[Opening DATASET EXCERPTS section]

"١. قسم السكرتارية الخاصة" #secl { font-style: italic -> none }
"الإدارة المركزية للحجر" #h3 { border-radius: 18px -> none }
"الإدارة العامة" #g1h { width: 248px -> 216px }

[Closing DATASET EXCERPTS section]
[Opening DATASET EXCERPTS section]

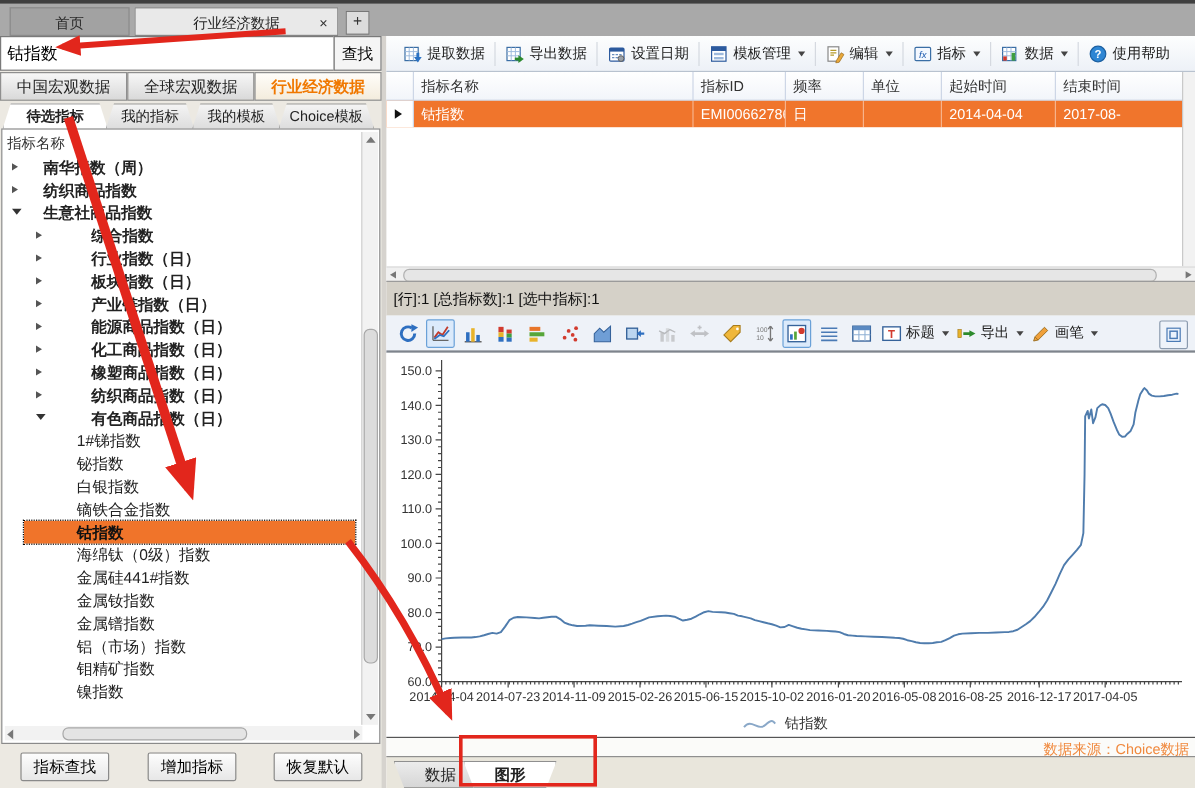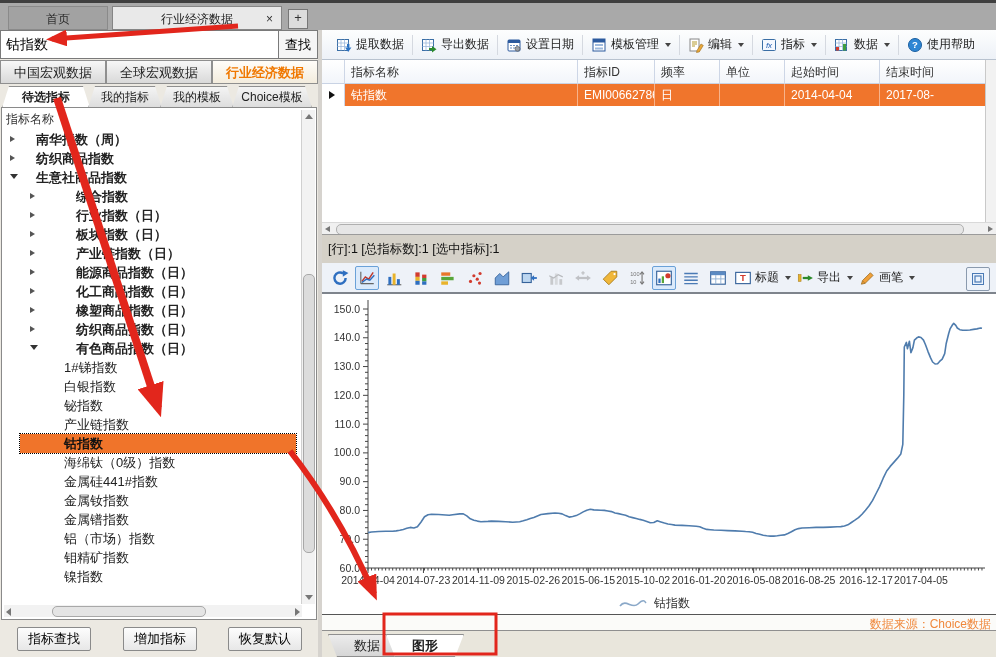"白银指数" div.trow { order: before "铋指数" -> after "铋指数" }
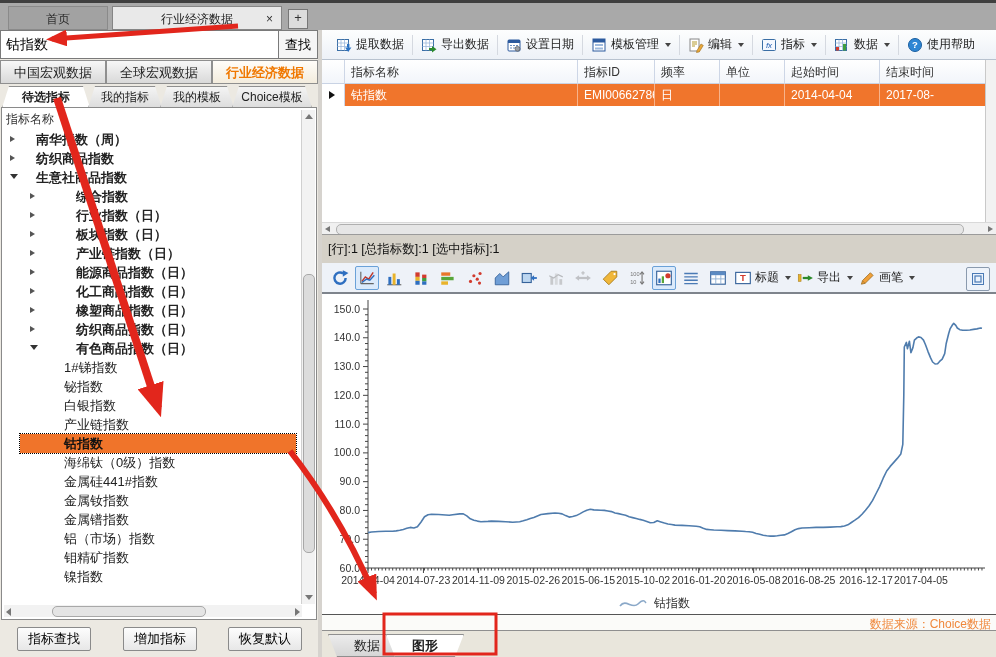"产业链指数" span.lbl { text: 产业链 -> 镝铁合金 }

[Closing DATASET EXCERPTS section]

Set down, exactly as they appear above, all lines from the one that has "font-style: italic ->" down to the one that has "width: 248px ->", including those two and no others.

"١. قسم السكرتارية الخاصة" #secl { font-style: italic -> none }
"الإدارة المركزية للحجر" #h3 { border-radius: 18px -> none }
"الإدارة العامة" #g1h { width: 248px -> 216px }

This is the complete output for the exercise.